J’ai reçu ce matin ta 58e, une carte lettre, et la 59e lettre. Je suis bien heureux que tu aies reçu enfin une carte de ma part. Oui, chérie, je comprends comme tu devais languir, toi qui m’aimes tant, je le sais, moi aussi tu ne peux comprendre comme je t’aime, je voudrais tant te savoir heureuse aussi je t’écris aussi souvent que je peux. Mais je comprends que tu dois bien réfléchir à mon sujet. Je te prie d’avoir confiance au Seigneur, de t’attendre entièrement à Lui. Il peut me garder au milieu du danger. Tu le vois, je ne me chagrine pas autant que toi. Jusqu’à présent j’ai pu tout supporter grâce à Dieu. Tu me dis que tu trouves Lydie plus heureuse que toi.
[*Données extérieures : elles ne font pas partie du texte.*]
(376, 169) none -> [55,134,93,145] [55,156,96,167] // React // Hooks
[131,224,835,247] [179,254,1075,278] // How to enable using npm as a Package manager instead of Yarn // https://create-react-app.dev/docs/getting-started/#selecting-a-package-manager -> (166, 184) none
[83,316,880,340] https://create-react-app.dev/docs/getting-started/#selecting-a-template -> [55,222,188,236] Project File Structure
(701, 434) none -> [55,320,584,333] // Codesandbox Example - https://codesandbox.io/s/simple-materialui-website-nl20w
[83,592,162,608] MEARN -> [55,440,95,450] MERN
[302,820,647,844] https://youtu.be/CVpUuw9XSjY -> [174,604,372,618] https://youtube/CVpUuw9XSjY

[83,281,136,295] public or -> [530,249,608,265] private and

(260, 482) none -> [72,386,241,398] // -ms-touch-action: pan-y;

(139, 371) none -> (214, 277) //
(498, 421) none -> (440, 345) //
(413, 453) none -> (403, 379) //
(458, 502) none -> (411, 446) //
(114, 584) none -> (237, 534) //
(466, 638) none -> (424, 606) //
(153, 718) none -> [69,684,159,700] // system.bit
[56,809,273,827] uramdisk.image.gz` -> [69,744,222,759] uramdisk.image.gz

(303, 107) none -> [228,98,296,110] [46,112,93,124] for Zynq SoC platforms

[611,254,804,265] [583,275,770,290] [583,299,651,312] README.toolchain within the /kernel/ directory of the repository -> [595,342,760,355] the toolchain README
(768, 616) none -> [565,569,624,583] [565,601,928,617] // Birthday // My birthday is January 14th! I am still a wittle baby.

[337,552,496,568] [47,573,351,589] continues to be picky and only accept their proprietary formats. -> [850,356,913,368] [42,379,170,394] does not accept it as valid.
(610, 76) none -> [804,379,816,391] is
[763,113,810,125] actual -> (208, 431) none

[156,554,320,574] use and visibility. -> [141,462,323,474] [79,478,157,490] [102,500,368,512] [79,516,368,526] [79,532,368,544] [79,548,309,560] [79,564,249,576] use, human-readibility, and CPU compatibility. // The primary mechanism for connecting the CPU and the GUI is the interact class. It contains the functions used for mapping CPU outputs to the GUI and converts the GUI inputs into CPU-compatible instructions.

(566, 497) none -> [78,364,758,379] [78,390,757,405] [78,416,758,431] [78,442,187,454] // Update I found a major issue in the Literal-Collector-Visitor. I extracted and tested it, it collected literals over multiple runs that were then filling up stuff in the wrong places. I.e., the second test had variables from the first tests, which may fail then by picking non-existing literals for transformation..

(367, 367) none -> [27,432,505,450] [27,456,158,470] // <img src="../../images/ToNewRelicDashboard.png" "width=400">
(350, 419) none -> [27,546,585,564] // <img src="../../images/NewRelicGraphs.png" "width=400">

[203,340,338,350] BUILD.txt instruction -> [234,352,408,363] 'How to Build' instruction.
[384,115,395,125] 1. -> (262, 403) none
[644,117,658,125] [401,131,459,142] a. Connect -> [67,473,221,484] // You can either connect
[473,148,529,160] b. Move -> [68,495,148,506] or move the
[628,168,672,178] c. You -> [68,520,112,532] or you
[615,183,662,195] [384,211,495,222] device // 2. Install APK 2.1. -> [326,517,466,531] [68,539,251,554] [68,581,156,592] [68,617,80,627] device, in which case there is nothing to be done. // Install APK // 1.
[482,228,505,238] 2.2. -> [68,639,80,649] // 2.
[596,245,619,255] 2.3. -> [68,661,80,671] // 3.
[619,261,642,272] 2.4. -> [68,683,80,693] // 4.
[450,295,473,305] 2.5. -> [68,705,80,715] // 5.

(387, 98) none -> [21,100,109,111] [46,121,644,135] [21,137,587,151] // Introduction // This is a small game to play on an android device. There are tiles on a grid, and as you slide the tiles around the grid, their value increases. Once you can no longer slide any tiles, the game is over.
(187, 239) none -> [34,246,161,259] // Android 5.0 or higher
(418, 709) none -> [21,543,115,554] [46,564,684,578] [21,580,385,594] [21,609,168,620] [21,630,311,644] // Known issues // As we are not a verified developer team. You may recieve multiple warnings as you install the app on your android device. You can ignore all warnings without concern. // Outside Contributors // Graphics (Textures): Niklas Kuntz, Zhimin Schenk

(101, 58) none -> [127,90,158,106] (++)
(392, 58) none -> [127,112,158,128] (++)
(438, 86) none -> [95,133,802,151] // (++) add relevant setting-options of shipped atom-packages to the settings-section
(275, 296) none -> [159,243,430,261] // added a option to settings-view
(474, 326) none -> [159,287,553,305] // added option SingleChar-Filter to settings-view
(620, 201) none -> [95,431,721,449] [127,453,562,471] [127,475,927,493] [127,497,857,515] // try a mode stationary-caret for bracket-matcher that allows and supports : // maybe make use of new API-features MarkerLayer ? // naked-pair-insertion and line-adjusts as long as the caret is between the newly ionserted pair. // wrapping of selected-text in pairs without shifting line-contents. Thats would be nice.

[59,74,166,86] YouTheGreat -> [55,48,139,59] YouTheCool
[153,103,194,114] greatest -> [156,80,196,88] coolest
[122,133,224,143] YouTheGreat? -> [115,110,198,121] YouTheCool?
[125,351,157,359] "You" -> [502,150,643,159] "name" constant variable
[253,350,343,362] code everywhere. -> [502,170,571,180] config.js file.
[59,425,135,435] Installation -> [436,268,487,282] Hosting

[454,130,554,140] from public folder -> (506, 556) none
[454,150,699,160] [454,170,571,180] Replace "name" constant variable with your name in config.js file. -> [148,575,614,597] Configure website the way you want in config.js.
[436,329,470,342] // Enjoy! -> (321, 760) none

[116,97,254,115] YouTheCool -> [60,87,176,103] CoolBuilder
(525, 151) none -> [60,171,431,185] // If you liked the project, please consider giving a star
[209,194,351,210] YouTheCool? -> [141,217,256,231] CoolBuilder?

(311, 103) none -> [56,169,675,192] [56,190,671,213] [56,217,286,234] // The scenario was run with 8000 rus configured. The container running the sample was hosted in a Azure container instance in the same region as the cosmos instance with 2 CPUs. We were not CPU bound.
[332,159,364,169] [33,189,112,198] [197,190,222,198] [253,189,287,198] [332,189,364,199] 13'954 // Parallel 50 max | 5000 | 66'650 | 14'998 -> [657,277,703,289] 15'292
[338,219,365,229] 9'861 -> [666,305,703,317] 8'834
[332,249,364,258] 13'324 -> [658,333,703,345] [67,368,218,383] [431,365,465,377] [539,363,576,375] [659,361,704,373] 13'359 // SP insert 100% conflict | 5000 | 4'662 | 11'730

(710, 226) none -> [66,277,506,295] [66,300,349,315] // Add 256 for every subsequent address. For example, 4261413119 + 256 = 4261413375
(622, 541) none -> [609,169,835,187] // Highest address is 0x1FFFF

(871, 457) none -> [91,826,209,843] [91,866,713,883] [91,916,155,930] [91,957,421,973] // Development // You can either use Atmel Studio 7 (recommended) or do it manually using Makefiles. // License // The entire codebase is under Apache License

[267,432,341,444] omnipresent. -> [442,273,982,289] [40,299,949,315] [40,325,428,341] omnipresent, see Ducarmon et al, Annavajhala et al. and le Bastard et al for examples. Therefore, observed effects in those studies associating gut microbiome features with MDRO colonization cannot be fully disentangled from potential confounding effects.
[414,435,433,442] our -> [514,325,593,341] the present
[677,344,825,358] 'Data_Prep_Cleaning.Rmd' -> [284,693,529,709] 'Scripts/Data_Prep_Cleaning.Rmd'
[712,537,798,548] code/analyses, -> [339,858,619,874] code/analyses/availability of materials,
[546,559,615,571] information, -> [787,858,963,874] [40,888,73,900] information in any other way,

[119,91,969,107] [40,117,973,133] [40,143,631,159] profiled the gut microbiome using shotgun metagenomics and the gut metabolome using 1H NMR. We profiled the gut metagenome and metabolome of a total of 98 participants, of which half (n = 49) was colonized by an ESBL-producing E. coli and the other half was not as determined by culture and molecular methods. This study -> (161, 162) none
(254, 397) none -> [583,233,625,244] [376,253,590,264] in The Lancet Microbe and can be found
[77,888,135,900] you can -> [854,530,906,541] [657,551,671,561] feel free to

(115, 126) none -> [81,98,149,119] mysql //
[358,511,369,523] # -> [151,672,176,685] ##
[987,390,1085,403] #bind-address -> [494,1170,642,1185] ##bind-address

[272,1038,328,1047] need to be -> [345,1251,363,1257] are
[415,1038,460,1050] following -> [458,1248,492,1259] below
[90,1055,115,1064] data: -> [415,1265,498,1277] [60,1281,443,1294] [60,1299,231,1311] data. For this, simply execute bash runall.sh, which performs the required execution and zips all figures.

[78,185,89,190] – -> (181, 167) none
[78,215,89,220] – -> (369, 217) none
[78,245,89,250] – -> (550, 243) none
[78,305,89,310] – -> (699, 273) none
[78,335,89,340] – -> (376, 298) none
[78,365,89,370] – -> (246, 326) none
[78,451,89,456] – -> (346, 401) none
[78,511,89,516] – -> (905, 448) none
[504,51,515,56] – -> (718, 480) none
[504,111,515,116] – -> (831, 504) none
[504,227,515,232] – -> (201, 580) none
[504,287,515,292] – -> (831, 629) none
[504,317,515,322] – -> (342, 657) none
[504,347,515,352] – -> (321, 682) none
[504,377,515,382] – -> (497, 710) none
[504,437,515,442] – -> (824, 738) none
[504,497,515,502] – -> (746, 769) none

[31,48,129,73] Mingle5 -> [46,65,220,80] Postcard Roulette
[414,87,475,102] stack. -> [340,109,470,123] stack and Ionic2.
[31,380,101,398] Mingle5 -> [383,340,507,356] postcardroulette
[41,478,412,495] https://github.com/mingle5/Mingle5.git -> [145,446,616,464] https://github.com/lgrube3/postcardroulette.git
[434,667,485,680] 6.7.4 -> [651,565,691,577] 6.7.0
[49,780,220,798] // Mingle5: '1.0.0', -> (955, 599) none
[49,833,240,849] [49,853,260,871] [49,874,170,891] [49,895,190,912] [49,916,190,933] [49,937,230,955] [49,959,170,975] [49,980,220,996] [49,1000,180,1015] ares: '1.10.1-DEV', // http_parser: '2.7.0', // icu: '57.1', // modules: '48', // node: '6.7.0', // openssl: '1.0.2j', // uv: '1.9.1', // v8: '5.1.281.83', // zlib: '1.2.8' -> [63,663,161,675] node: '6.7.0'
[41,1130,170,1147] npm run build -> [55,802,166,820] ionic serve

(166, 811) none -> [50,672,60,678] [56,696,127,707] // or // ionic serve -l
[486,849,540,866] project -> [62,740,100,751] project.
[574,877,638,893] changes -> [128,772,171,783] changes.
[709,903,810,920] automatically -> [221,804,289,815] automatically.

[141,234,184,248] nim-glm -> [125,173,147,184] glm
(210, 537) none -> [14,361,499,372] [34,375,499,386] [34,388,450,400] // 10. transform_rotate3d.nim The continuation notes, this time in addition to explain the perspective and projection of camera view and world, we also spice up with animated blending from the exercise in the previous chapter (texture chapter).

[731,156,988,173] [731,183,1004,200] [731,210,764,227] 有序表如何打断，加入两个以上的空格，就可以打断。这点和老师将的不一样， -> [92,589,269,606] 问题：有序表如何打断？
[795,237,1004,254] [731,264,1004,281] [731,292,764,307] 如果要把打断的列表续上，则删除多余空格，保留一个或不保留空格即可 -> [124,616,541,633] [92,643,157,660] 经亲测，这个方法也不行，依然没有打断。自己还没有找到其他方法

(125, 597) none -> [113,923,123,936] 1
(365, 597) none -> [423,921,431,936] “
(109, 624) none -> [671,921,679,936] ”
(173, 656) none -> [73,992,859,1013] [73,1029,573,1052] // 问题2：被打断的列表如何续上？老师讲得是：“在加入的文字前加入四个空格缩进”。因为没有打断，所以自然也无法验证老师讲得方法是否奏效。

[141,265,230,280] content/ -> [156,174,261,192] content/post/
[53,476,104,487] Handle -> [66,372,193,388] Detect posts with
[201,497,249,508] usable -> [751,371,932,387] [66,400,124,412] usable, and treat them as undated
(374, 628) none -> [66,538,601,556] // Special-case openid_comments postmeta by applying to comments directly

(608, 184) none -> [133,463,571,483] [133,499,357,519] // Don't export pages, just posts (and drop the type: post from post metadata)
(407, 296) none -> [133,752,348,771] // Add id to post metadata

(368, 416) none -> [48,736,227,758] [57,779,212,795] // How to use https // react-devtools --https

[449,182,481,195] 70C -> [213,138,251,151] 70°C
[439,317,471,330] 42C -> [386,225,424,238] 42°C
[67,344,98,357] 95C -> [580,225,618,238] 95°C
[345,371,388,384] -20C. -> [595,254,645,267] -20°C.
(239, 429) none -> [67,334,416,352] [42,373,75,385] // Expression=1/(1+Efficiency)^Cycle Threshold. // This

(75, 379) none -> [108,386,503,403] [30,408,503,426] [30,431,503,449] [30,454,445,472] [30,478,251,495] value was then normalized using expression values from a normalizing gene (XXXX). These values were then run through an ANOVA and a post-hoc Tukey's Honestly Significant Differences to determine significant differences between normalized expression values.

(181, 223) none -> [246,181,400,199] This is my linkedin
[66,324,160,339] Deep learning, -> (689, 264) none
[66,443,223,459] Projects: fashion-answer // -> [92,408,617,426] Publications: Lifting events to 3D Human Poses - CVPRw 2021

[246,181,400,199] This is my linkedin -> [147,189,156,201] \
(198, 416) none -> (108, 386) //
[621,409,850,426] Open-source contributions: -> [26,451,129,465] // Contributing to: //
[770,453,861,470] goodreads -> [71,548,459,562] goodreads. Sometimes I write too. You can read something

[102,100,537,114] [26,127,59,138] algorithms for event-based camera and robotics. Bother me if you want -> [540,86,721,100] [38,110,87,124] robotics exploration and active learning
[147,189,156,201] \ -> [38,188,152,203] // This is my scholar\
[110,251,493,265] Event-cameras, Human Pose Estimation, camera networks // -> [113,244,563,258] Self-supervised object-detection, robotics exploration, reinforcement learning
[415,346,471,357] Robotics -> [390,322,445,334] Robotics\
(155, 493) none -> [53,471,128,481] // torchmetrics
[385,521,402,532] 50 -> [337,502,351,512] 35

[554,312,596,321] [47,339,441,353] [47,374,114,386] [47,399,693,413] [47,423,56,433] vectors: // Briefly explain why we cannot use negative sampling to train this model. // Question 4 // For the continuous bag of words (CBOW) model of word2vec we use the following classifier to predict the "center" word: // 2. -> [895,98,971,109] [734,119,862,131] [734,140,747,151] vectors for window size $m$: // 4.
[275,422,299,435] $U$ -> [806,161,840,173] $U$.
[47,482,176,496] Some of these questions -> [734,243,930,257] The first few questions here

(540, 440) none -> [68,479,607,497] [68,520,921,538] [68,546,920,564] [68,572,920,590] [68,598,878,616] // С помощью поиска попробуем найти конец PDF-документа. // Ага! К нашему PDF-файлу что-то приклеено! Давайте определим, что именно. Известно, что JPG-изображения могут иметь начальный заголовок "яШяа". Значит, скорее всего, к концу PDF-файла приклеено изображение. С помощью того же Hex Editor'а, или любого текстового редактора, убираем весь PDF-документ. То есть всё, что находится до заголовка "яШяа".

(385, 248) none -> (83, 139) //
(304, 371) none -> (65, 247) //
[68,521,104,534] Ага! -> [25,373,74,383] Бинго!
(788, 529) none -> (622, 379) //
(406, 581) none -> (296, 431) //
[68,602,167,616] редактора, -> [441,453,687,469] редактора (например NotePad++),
Moi je ne dis pas la même chose, je ne tiens pas à être blessé, car ici ce n’est pas facile d’être évacué. Je vois que tu te donnes bien de la peine pour les photos. Je vais les recevoir un de ces jours, car tu vas la faire partir de Valence. Je suis heureux d’apprendre que tu vas avoir de nouveau Maurice, il t’aidera un peu. Les journées sont bien chères, mais il te faut faire ton possible pour garder Viaugeas et l’oncle. Ils te seront bien utiles. Je pensais t’envoyer un mandat, mais on ne m’a pas encore payé mon prêt. Cela va me faire une bonne somme. Si je venais à manquer tu pourrais le réclamer lorsque tu recevrais mon décès.

On te dirait si on me l’a payé ou non. Je ne suis pas en 1er ligne aujourd’hui. On peut faire du feu, mais la cheminée de notre hutte ne fonctionne pas, il n’y en a point. Il neige toujours.

 

Je termine en t’embrassant bien tendrement.